[Opening Listed entries section]

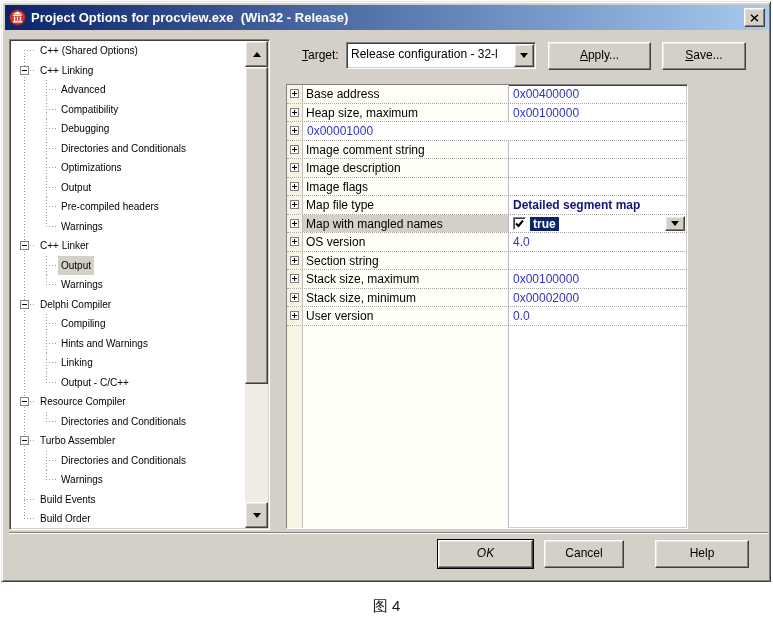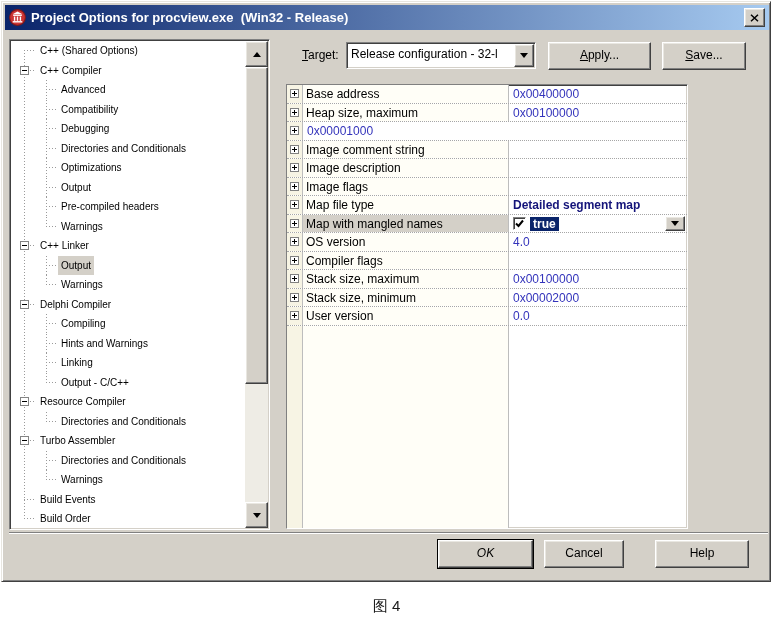--- a/index.html
+++ b/index.html
@@ -148,7 +148,7 @@
     <div class="tree-inner" id="tree-items">
       <div class="trunk"></div>
     <div class="titem d0"><span class="stub s0"></span><span class="tlabel">C++ (Shared Options)</span></div>
-        <div class="titem d0"><span class="stub s0"></span><span class="tbox"></span><span class="tlabel">C++ Compiler</span></div>
+        <div class="titem d0"><span class="stub s0"></span><span class="tbox"></span><span class="tlabel">C++ Linking</span></div>
         <div class="titem d1"><span class="vline"></span><span class="stub s1"></span><span class="tlabel">Advanced</span></div>
         <div class="titem d1"><span class="vline"></span><span class="stub s1"></span><span class="tlabel">Compatibility</span></div>
         <div class="titem d1"><span class="vline"></span><span class="stub s1"></span><span class="tlabel">Debugging</span></div>

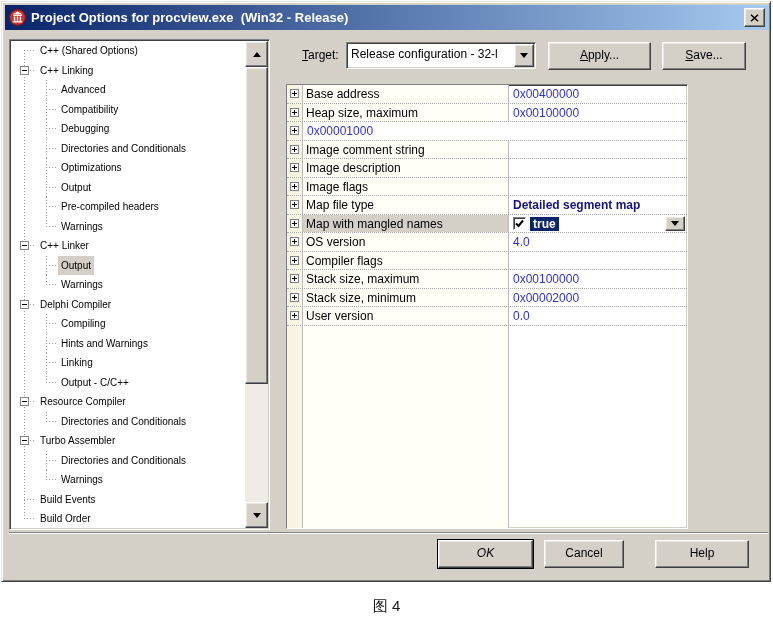--- a/index.html
+++ b/index.html
@@ -273,7 +273,7 @@
         <span class="pgutter">
           <span class="pbox"></span>
         </span>
-        <span class="pname">Compiler flags</span>
+        <span class="pname">Section string</span>
         <span class="pval vblue"></span>
       </div>
       <div class="prow">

[Closing Listed entries section]

Task to carry out: What you return must match the material above exactly, minus its pictures.

Problem solution:
--- a/index.html
+++ b/index.html
@@ -148,7 +148,7 @@
     <div class="tree-inner" id="tree-items">
       <div class="trunk"></div>
     <div class="titem d0"><span class="stub s0"></span><span class="tlabel">C++ (Shared Options)</span></div>
-        <div class="titem d0"><span class="stub s0"></span><span class="tbox"></span><span class="tlabel">C++ Compiler</span></div>
+        <div class="titem d0"><span class="stub s0"></span><span class="tbox"></span><span class="tlabel">C++ Linking</span></div>
         <div class="titem d1"><span class="vline"></span><span class="stub s1"></span><span class="tlabel">Advanced</span></div>
         <div class="titem d1"><span class="vline"></span><span class="stub s1"></span><span class="tlabel">Compatibility</span></div>
         <div class="titem d1"><span class="vline"></span><span class="stub s1"></span><span class="tlabel">Debugging</span></div>

--- a/index.html
+++ b/index.html
@@ -273,7 +273,7 @@
         <span class="pgutter">
           <span class="pbox"></span>
         </span>
-        <span class="pname">Compiler flags</span>
+        <span class="pname">Section string</span>
         <span class="pval vblue"></span>
       </div>
       <div class="prow">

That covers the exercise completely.